Probabilistic graphical modeling (PGM) provides a framework for formulating an interpretable generative process of data and expressing uncertainty about unknowns. This makes PGM very useful for understanding phenomena underlying data and for decision making. PGM has seen great success in domains where interpretable inferences are key, e.g. marketing, medicine, neuroscience, and social science. However, PGM tends to lack flexibility, which has hindered its use when it comes to modeling large scale high-dimensional complex data and performing tasks that require flexibility (e.g. in vision and language applications.)

Deep learning (DL) is another framework for modeling and learning from data that has seen great empirical success in recent years. DL is very powerful and offers great flexibility, but it lacks the interpretability and calibration of PGM.

This thesis develops deep probabilistic graphical modeling (DPGM). DPGM consists in leveraging DL to make PGM more flexible. DPGM brings about new methods for learning from data that exhibit the advantages of both PGM and DL.

We use DL within PGM to build flexible models endowed with an interpretable latent structure. One family of models we develop extends exponential family principal component analysis (EF-PCA) using neural networks to improve predictive performance while enforcing the interpretability of the latent factors.
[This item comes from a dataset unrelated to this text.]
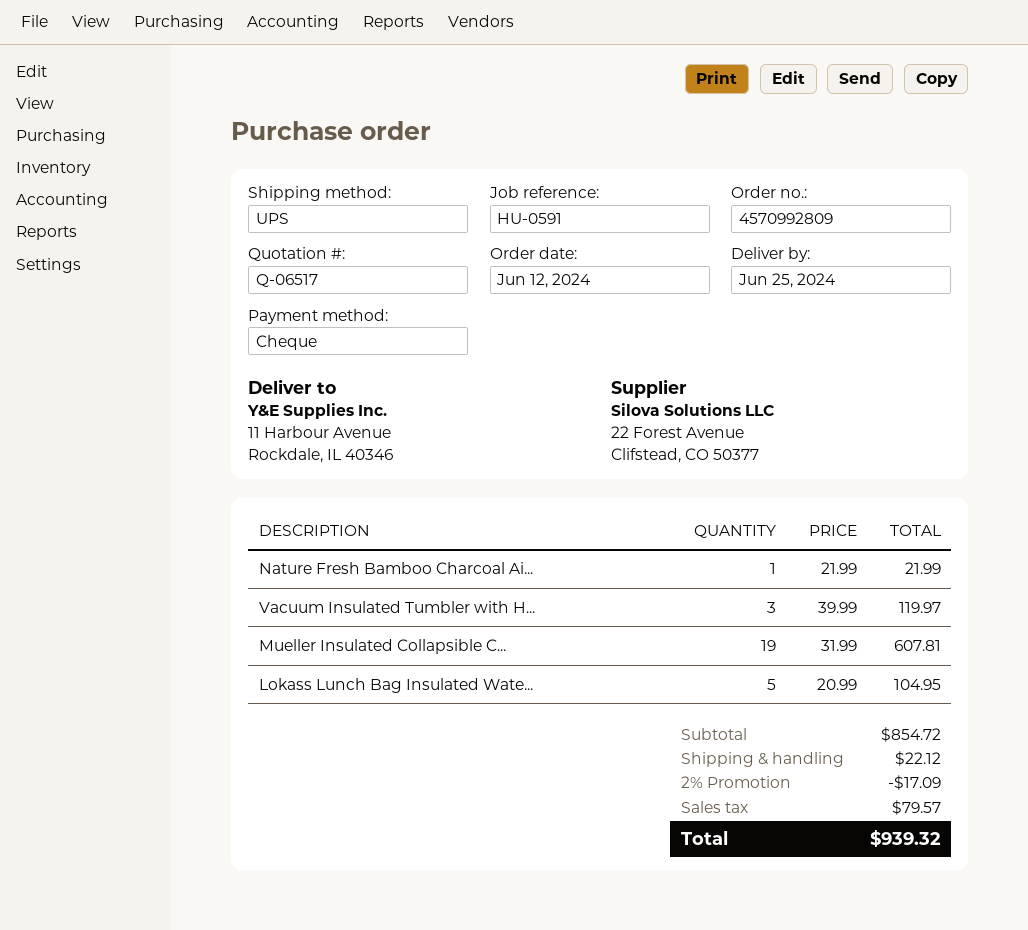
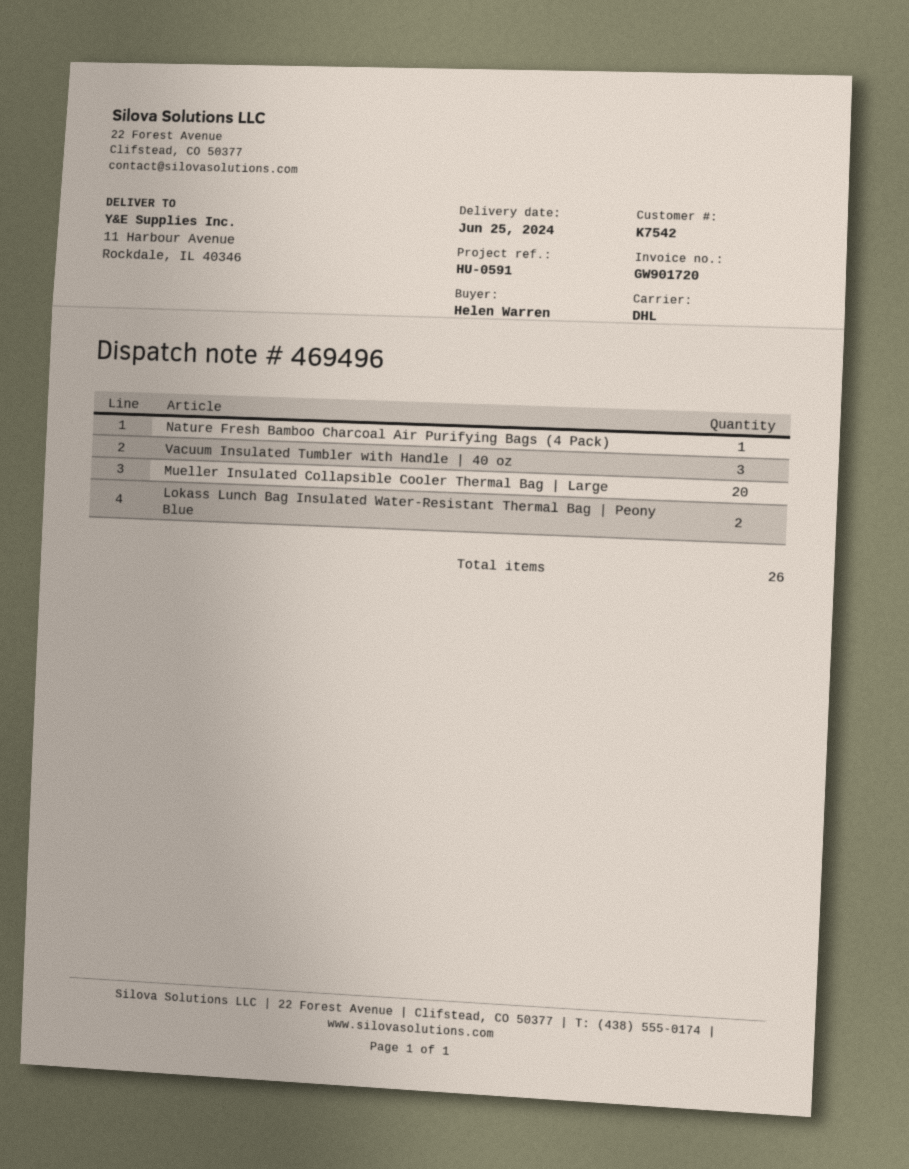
shipping method: UPS -> DHL
Mueller Insulated Collapsible C...: 19 -> 20
Lokass Lunch Bag Insulated Wate...: 5 -> 2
Another model class we introduce enables accounting for long-term dependencies when modeling sequential data, which is a challenge when using purely DL or PGM approaches. This model class for sequential data was successfully applied to language modeling, unsupervised document representation learning for sentiment analysis, conversation modeling, and patient representation learning for hospital readmission prediction. Finally, DPGM successfully solves several outstanding problems of probabilistic topic models.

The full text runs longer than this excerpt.